It’s easy to glaze over campus services when assessing the health of an institution. Whether focusing on the attractiveness of an institution in the eyes of its future students/clients or the ability to achieve successful student retention, campus services is likely to take a back seat. Often, the crucial elements of an operation do the heavy lifting in the background – similar to a stellar defense in football – and the less influential elements take the glory.
Consider campus services the equivalent of a stellar defense in the higher education industry. Campus services are essentially the switchboard of all that occurs within a higher education institution. Campus services are the umbrella under which students navigate their class schedule, faculty navigate their curriculum, research projects access their work, and prospective students check out the digital side of their future campus.
Additionally, the campus portal is the interface through which campus services is able to perform or under perform. In other words, it’s safe to say campus services rely on the robustness, mobility, and ease of use via the campus portal. To underestimate the importance of campus services is to leave the future success of the entire campus incredibly vulnerable – if not destined for failure.
Campus Services Go Further than the Students
Charles Vest is president emeritus of MIT, and he has expressed the continued belief that a “meta-university” is fast approaching. EDUCASE Review published a 2009 article in which Charles Vest was quoted expressing his beliefs all the way back in 2006. Charles commented the following: “We are seeing the early emergence of a meta-university – a transcendent, accessible, empowering, dynamic, communally constructed framework of open materials and platforms on which much of higher education worldwide can be constructed or enhanced.”
The 2009 EDUCASE Review article emphasized the importance of campus services going in a more digital, cloud-based direction with a 2009 article by Brad Wheeler and Shelton Waggener titled Above-Campus Services: Shaping the Promise of Cloud Computing for Higher Education. According the 2009 article, “[f]or research-intensive institutions, the need to collaborate nationally and globally is both a research imperative and an economic necessity – particularly in the sciences, where large-scale instrumentation is now the norm.”
Also from the 2009 article, “[s]cientists from multiple institutions share super-computers, librarians share digital humanities repositories, astronomers share galactic images, network engineers share strands of fiber in the same physical cable, and treasurers share check-disbursement services.” These excerpts demonstrate the importance of campus services going in a much more modern direction from the standpoint of internal operations via campus portals / university portals relative to outdated legacy portals.

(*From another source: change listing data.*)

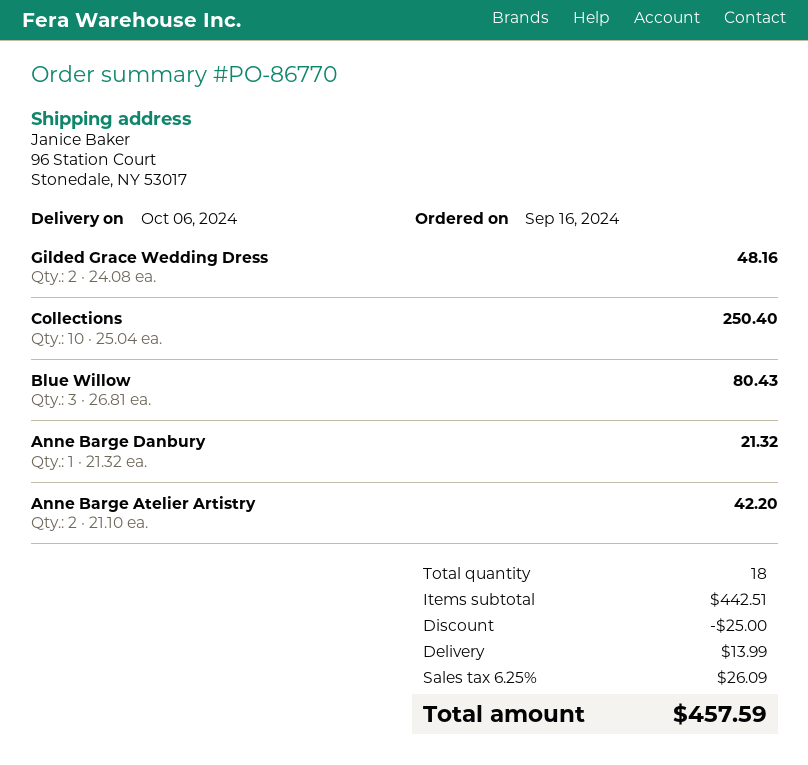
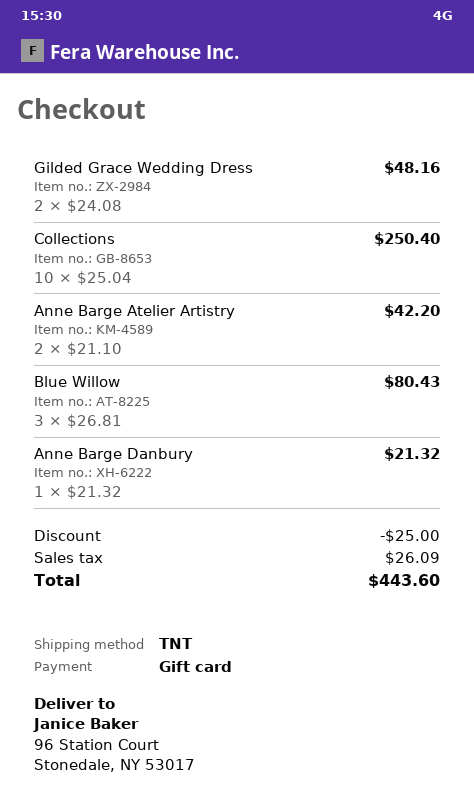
shipping: 13.99 -> none
total: 457.59 -> 443.60

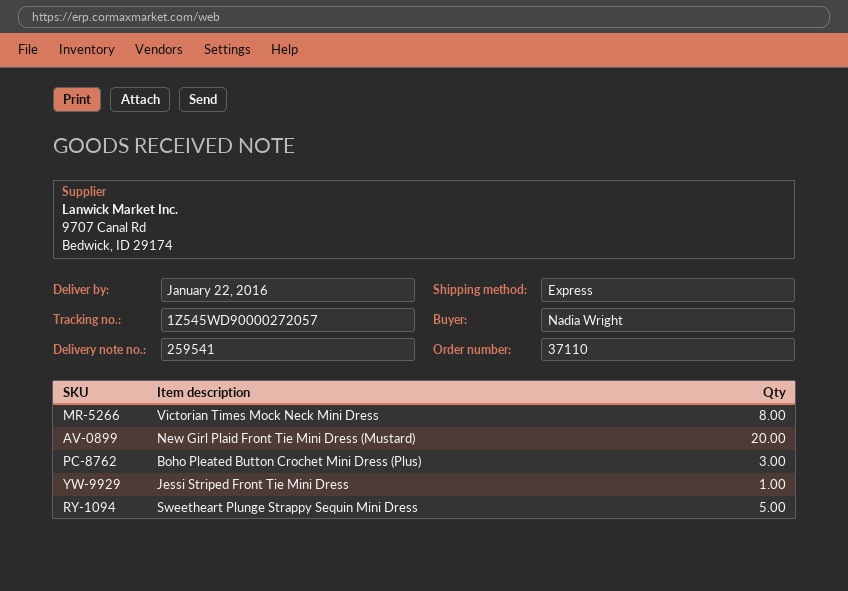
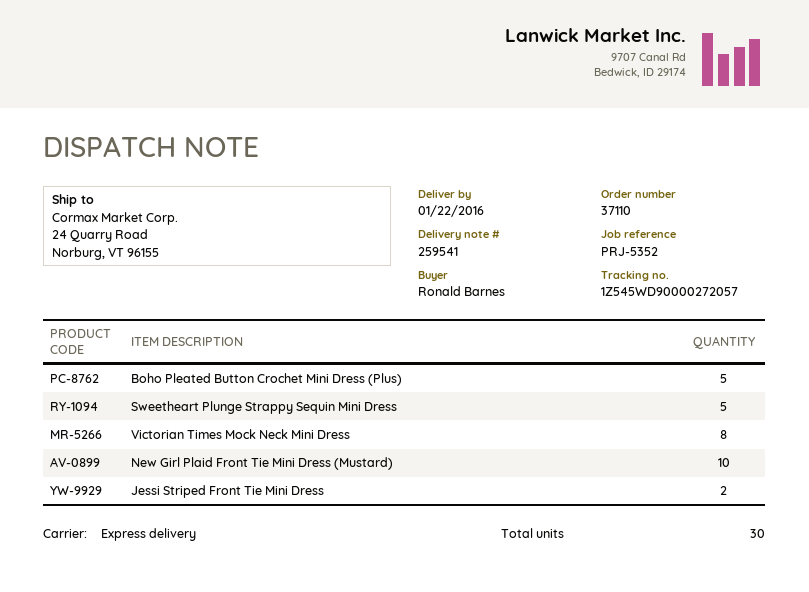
ordered by: Nadia Wright -> Ronald Barnes
New Girl Plaid Front Tie Mini Dress (Mustard): 20 -> 10
Boho Pleated Button Crochet Mini Dress (Plus): 3 -> 5
Jessi Striped Front Tie Mini Dress: 1 -> 2

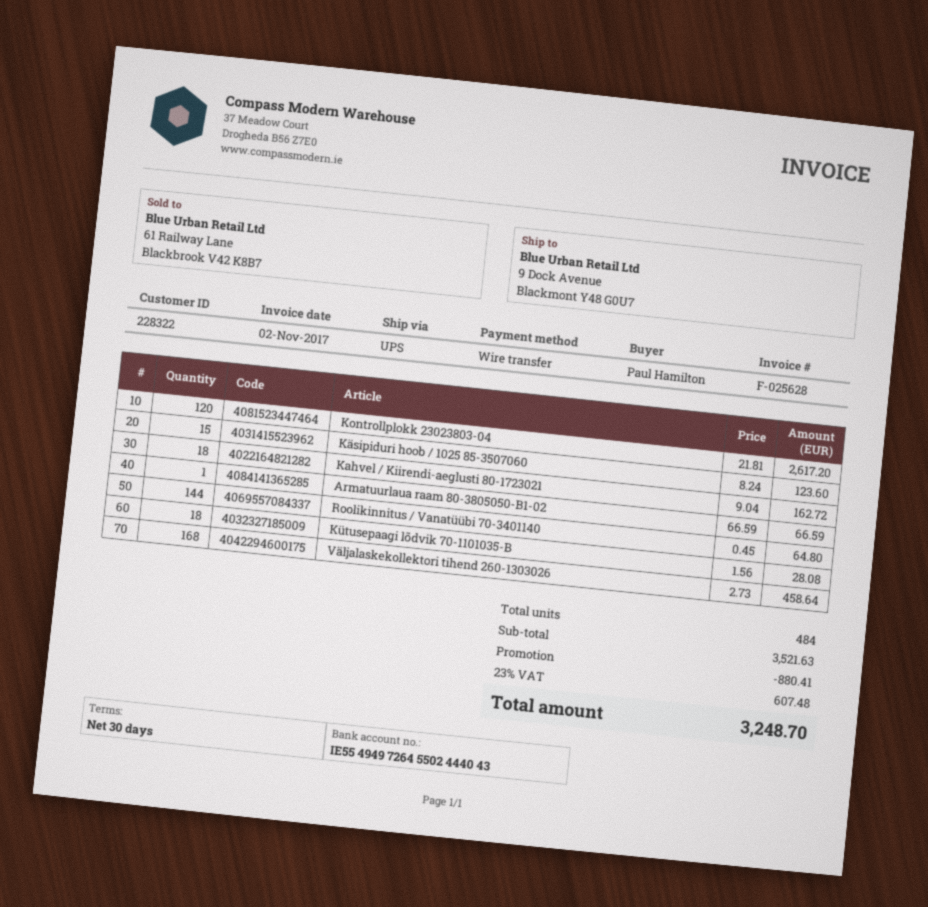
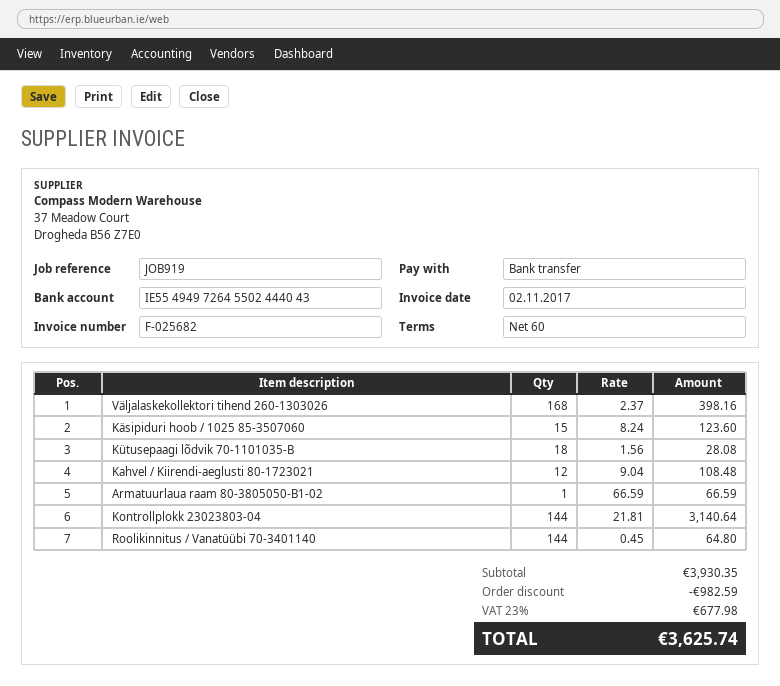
invoice number: F-025628 -> F-025682
payment terms: 30 days -> 60 days
Kontrollplokk 23023803-04: 120 x 21.81 = 2617.20 -> 144 x 21.81 = 3140.64
Kahvel / Kiirendi-aeglusti 80-1723021: 18 x 9.04 = 162.72 -> 12 x 9.04 = 108.48
Väljalaskekollektori tihend 260-1303026: 168 x 2.73 = 458.64 -> 168 x 2.37 = 398.16
subtotal: 3521.63 -> 3930.35
discount: 880.41 -> 982.59
tax: 23% = 607.48 -> 23% = 677.98
total: 3248.70 -> 3625.74

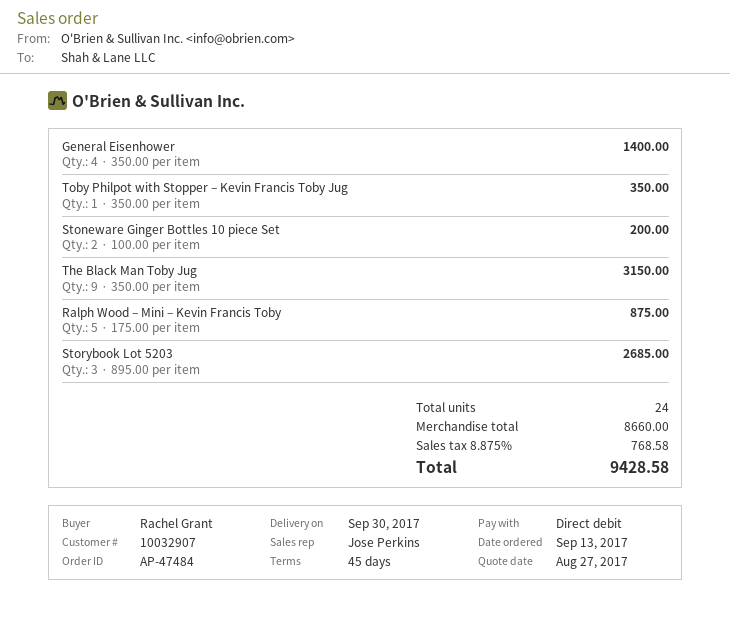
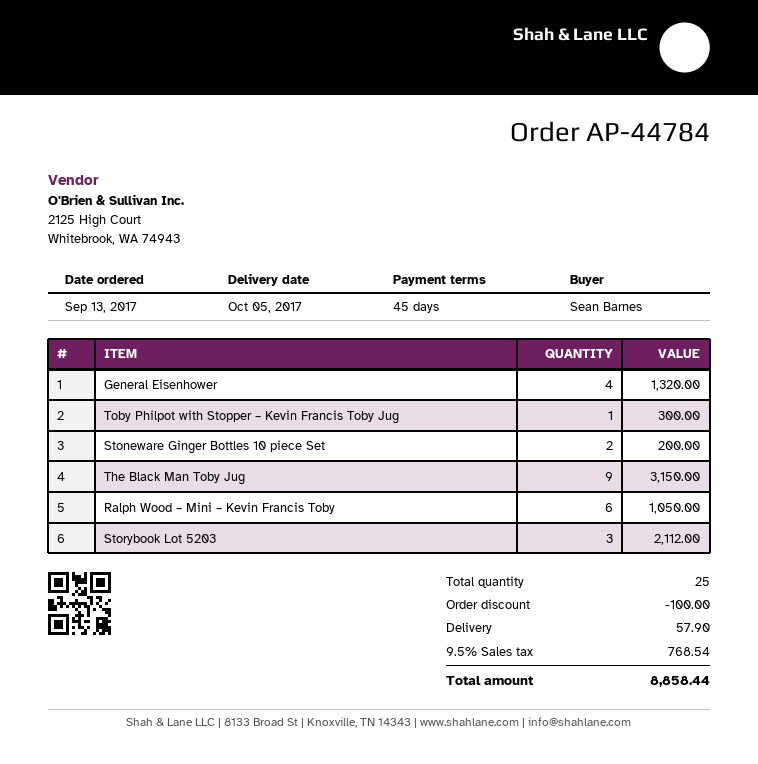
order number: AP-47484 -> AP-44784
delivery date: 2017-09-30 -> 2017-10-05
ordered by: Rachel Grant -> Sean Barnes
General Eisenhower: 4 for 1400.00 -> 4 for 1320.00
Toby Philpot with Stopper – Kevin Francis Toby Jug: 1 for 350.00 -> 1 for 300.00
Ralph Wood – Mini – Kevin Francis Toby: 5 for 875.00 -> 6 for 1050.00
Storybook Lot 5203: 3 for 2685.00 -> 3 for 2112.00
total quantity: 24 -> 25
discount: none -> 100.00
shipping: none -> 57.90
tax: 8.875% = 768.58 -> 9.5% = 768.54
total: 9428.58 -> 8858.44

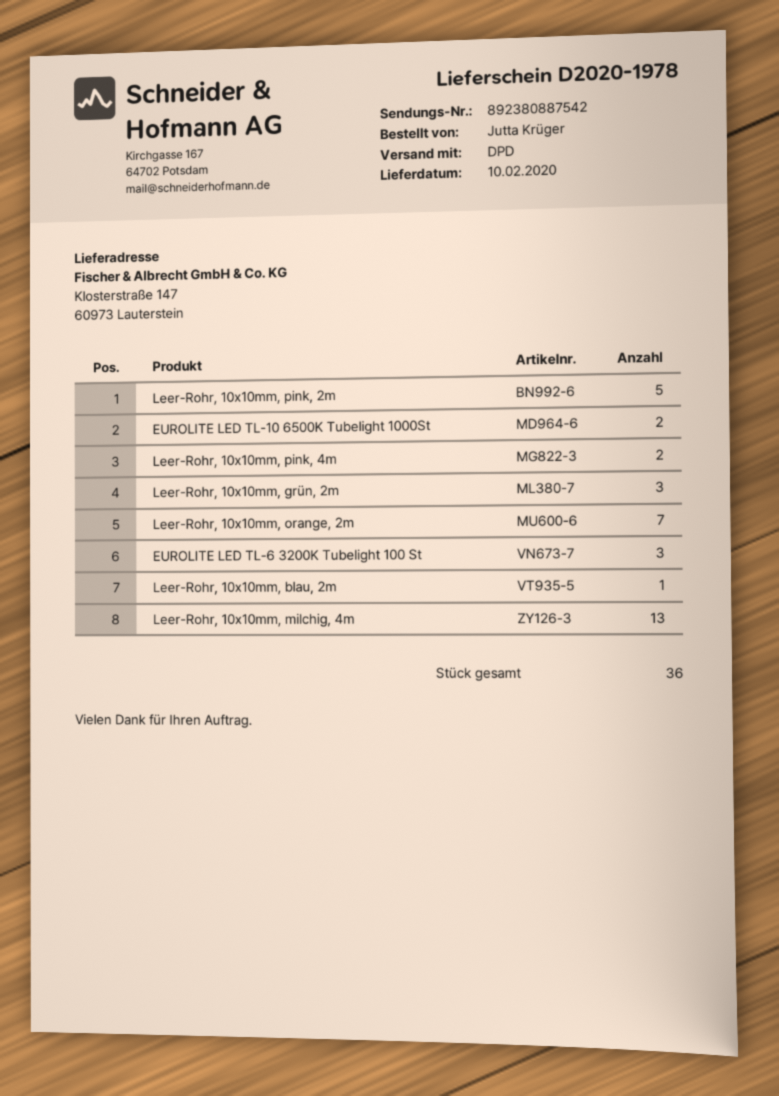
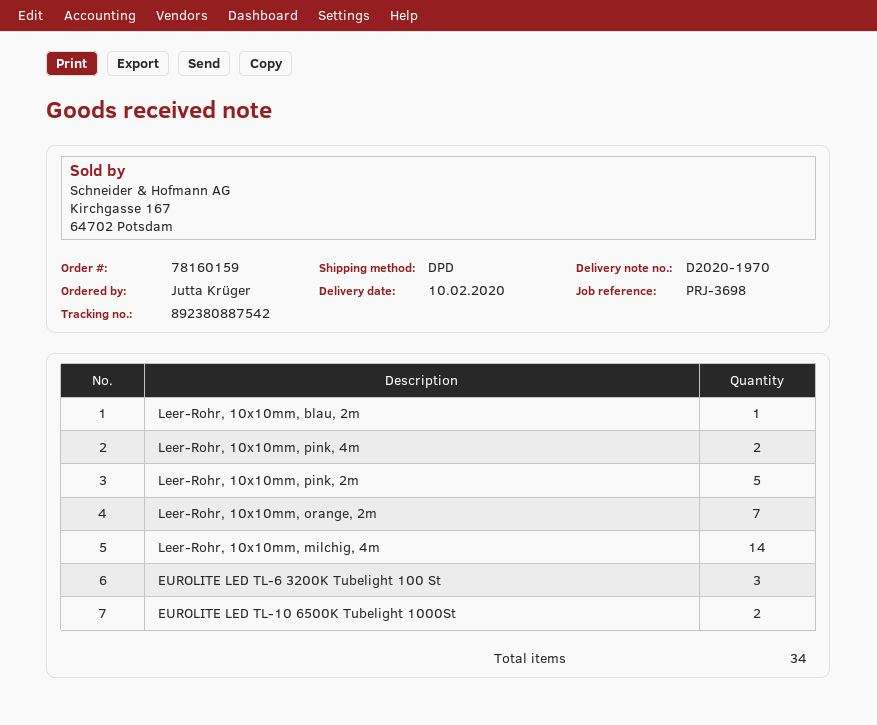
delivery note number: D2020-1978 -> D2020-1970
Leer-Rohr, 10x10mm, grün, 2m: 3 -> none
Leer-Rohr, 10x10mm, milchig, 4m: 13 -> 14
total quantity: 36 -> 34

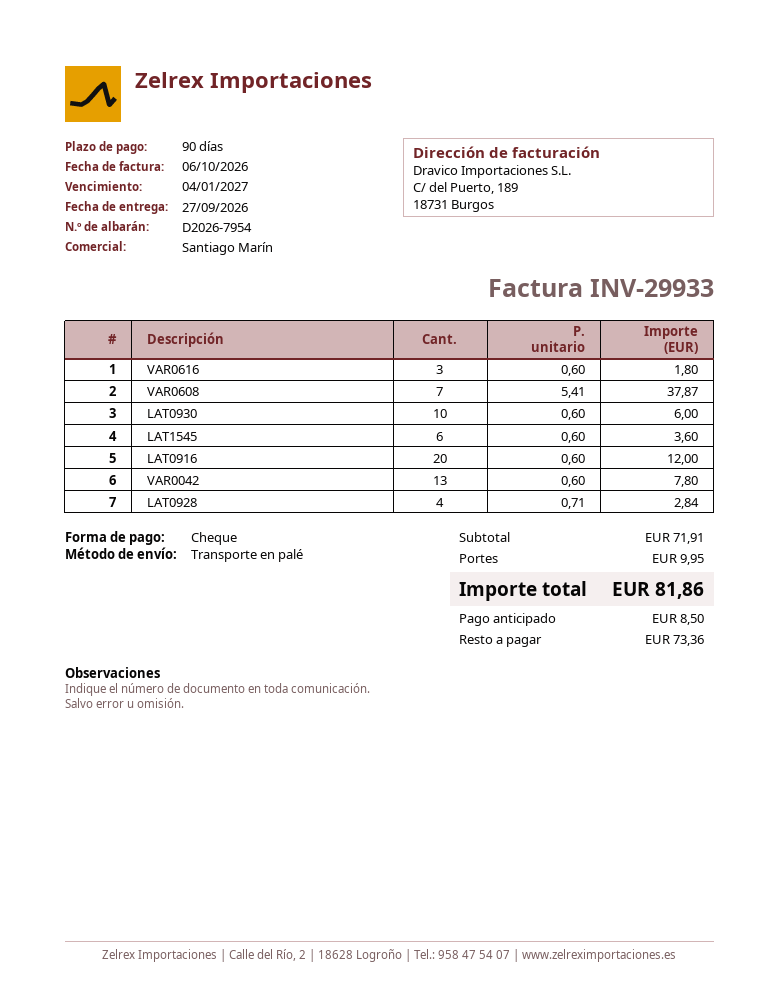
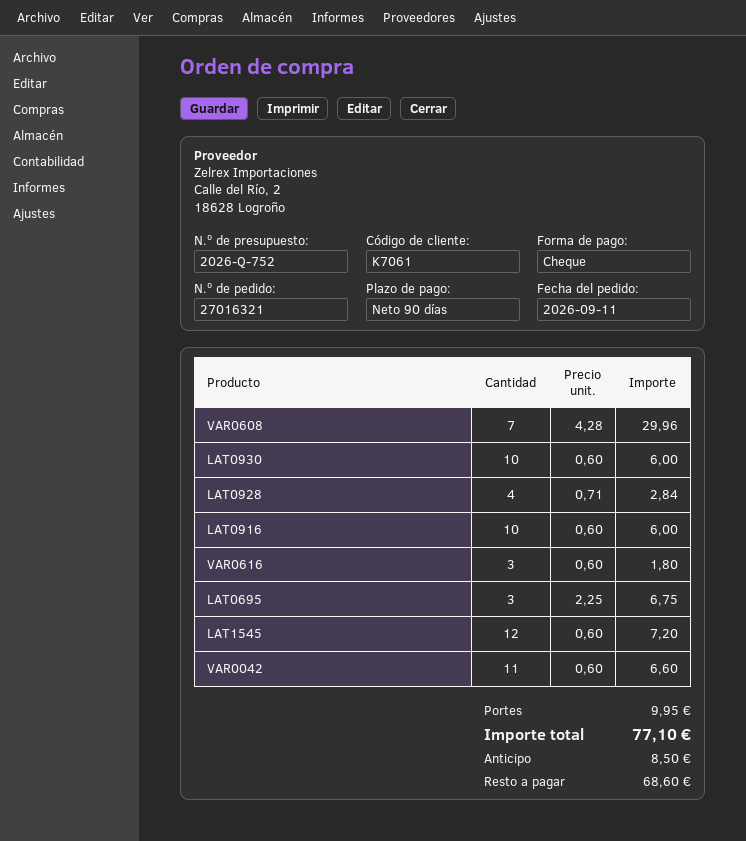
VAR0608: 7 x 5.41 = 37.87 -> 7 x 4.28 = 29.96
LAT1545: 6 x 0.60 = 3.60 -> 12 x 0.60 = 7.20
LAT0916: 20 x 0.60 = 12.00 -> 10 x 0.60 = 6.00
VAR0042: 13 x 0.60 = 7.80 -> 11 x 0.60 = 6.60
LAT0695: none -> 3 x 2.25 = 6.75
total: 81.86 -> 77.10
balance: 73.36 -> 68.60

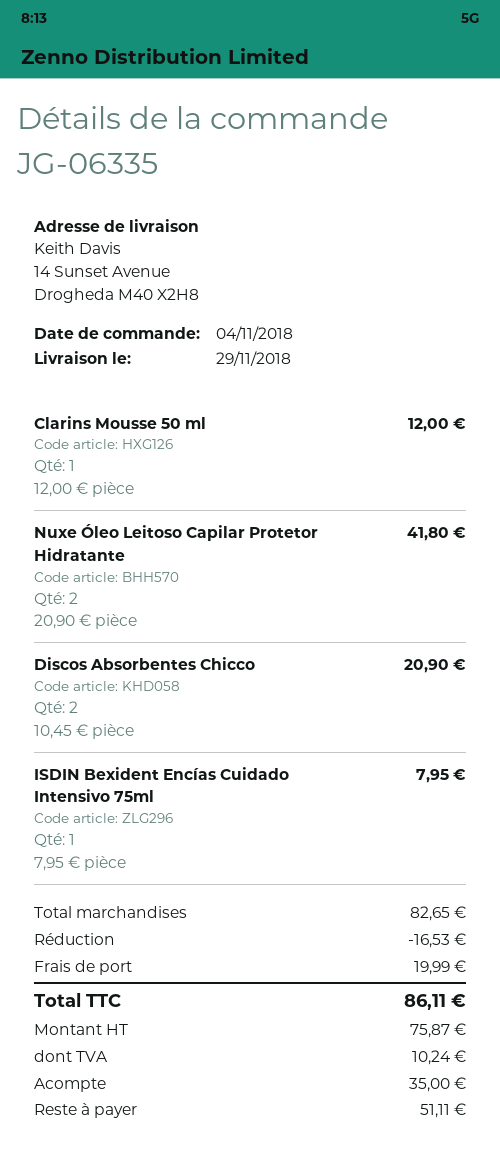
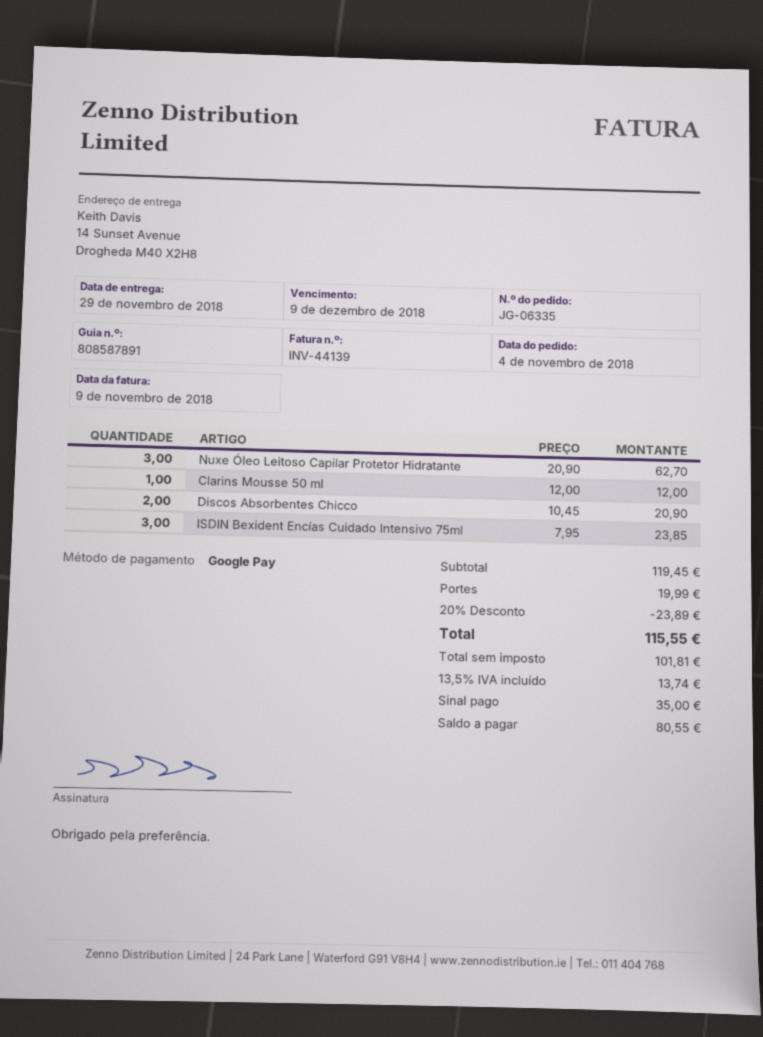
Nuxe Óleo Leitoso Capilar Protetor Hidratante: 2 x 20.90 = 41.80 -> 3 x 20.90 = 62.70
ISDIN Bexident Encías Cuidado Intensivo 75ml: 1 x 7.95 = 7.95 -> 3 x 7.95 = 23.85
subtotal: 82.65 -> 119.45
discount: 16.53 -> 23.89
net: 75.87 -> 101.81
tax: 10.24 -> 13.74
total: 86.11 -> 115.55
balance: 51.11 -> 80.55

Campus Portals Drive Campus Services
Campus portals drive campus services – not the other way around. Suppose a higher education institution has stellar campus services, but a terrible campus portal; the ability to drive a successful student experience and/or faculty experience is probably doomed. Conversely, if the same institution were to have an amazing campus portal with questionable campus services, the overall digital experience still has promise. The importance of a campus portal allowing campus services to truly shine, or create the perception of shining, is impossible to overstate.
Campus Technology – a trusted resource in the higher education technology space (“ed-tech”) – has continually followed the importance of technology via campus services. In a late 2015 article titled Changing the Way Users Discover and Access Campus Services by Meg Lloyd, rSmart is continually referred to as a leader in higher ed-tech. Focusing on Indiana University’s experience, “IU partnered with rSmart to offer the technology behind One.IU as a cloud-based solution that can replace or run in parallel to the legacy campus portal. The product from rSmart is called OneCampus.”
Referring again to the 2015 article, “[o]ver the past year, rSmart has worked with more than 14 institutions to deploy OneCampus as a cost-effective, cloud-based solution. Campus adopters range from small, private institutions, including Oberlin College and Lynn University, to large, [multi-campus] institutions such as the University of Hawaii.” Further emphasizing the power of the user experience through OneCampus by rSmart, “[t]he user’s inquiry is met with a responsive search and discovery tool that is as easy to use on a smartphone or tablet as it is a laptop or desktop computer – a quality you won’t find in most legacy campus portals.”